#### Your instructions
Across the whole listing, copy out every line that includes the string "none".

#### Input data
....
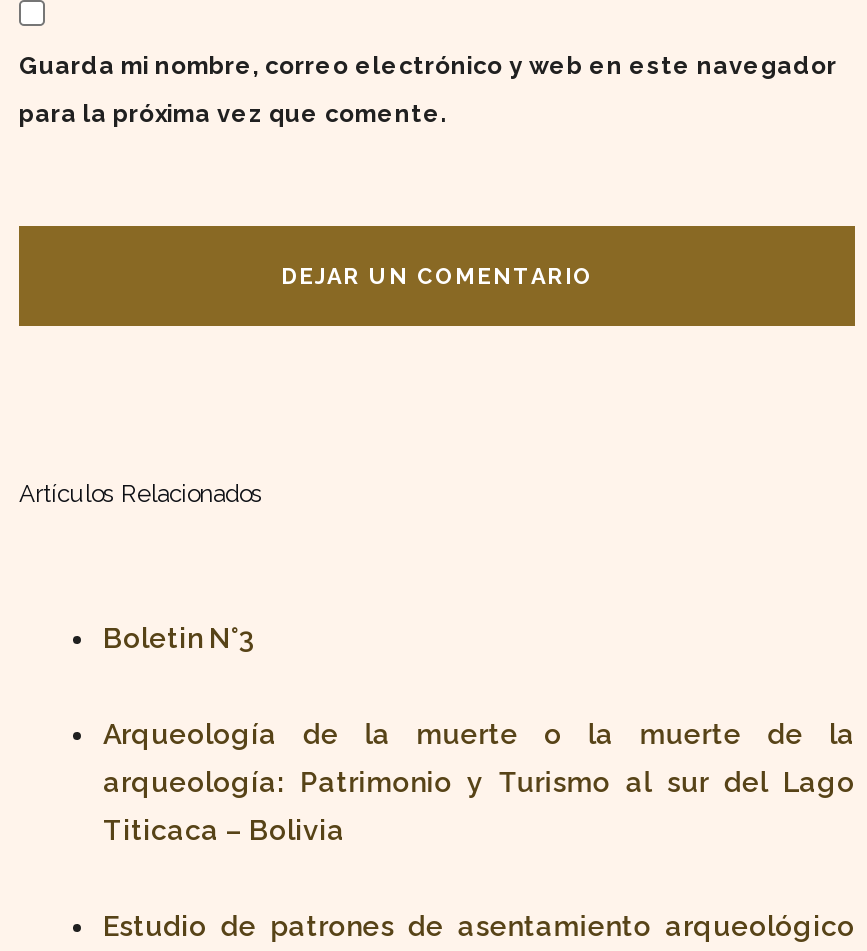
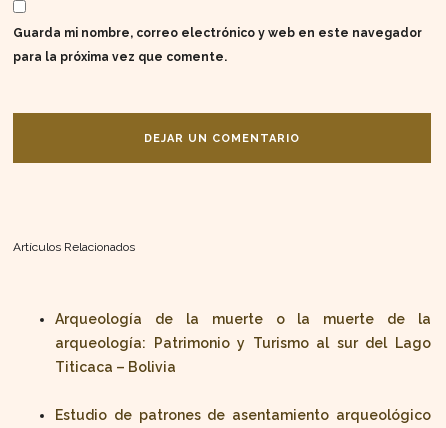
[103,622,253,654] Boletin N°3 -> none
....
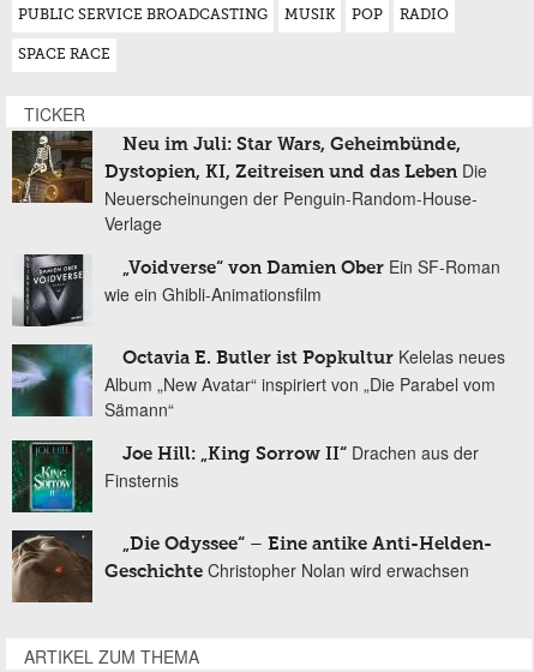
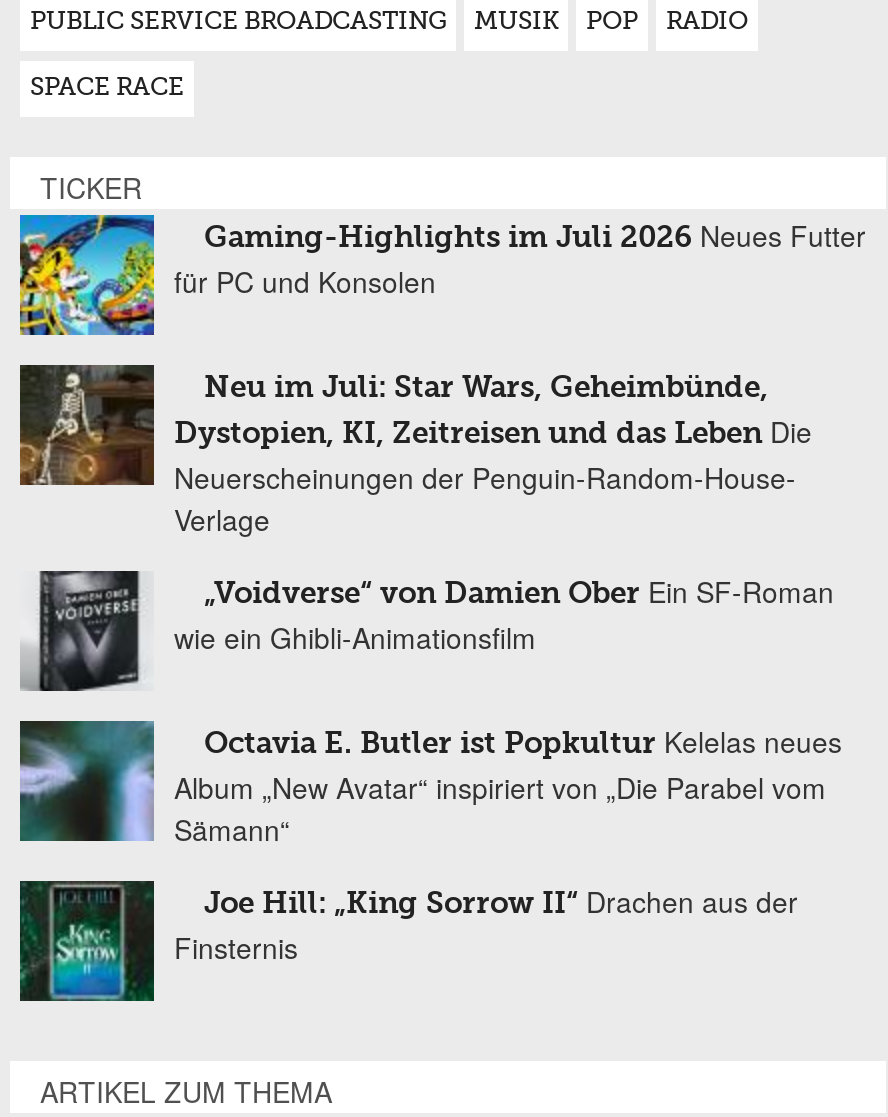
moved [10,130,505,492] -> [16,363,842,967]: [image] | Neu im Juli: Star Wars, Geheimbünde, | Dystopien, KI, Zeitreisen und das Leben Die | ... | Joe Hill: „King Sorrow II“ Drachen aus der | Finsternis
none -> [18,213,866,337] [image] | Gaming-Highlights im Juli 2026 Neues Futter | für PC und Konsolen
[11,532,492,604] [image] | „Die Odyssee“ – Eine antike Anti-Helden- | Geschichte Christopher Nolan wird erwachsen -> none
....
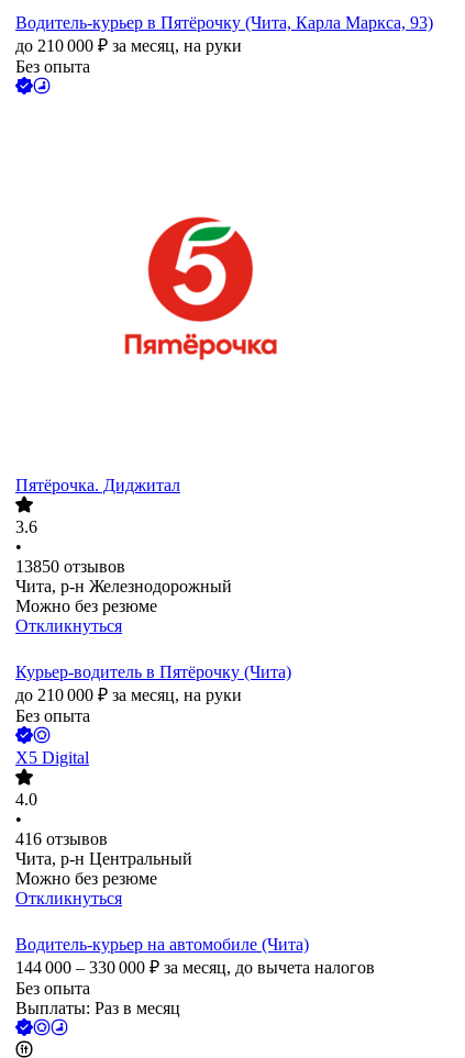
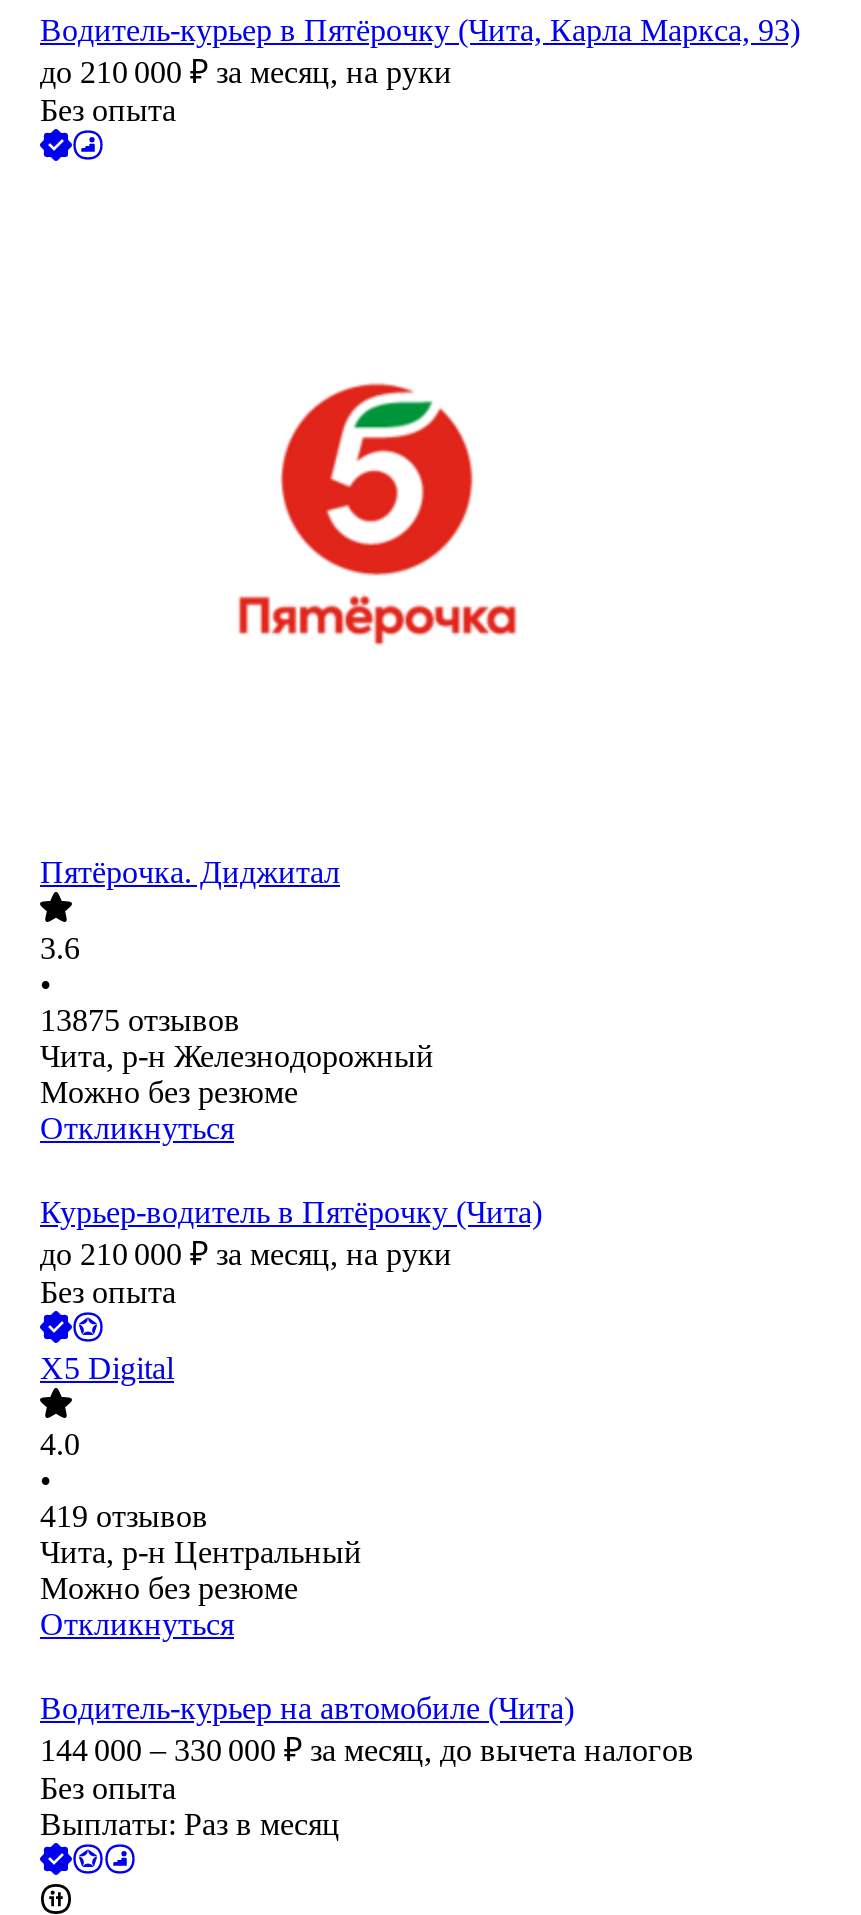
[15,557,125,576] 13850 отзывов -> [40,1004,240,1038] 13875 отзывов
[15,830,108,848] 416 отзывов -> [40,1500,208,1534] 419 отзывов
....
#### Reply
[103,622,253,654] Boletin N°3 -> none
none -> [18,213,866,337] [image] | Gaming-Highlights im Juli 2026 Neues Futter | für PC und Konsolen
[11,532,492,604] [image] | „Die Odyssee“ – Eine antike Anti-Helden- | Geschichte Christopher Nolan wird erwachsen -> none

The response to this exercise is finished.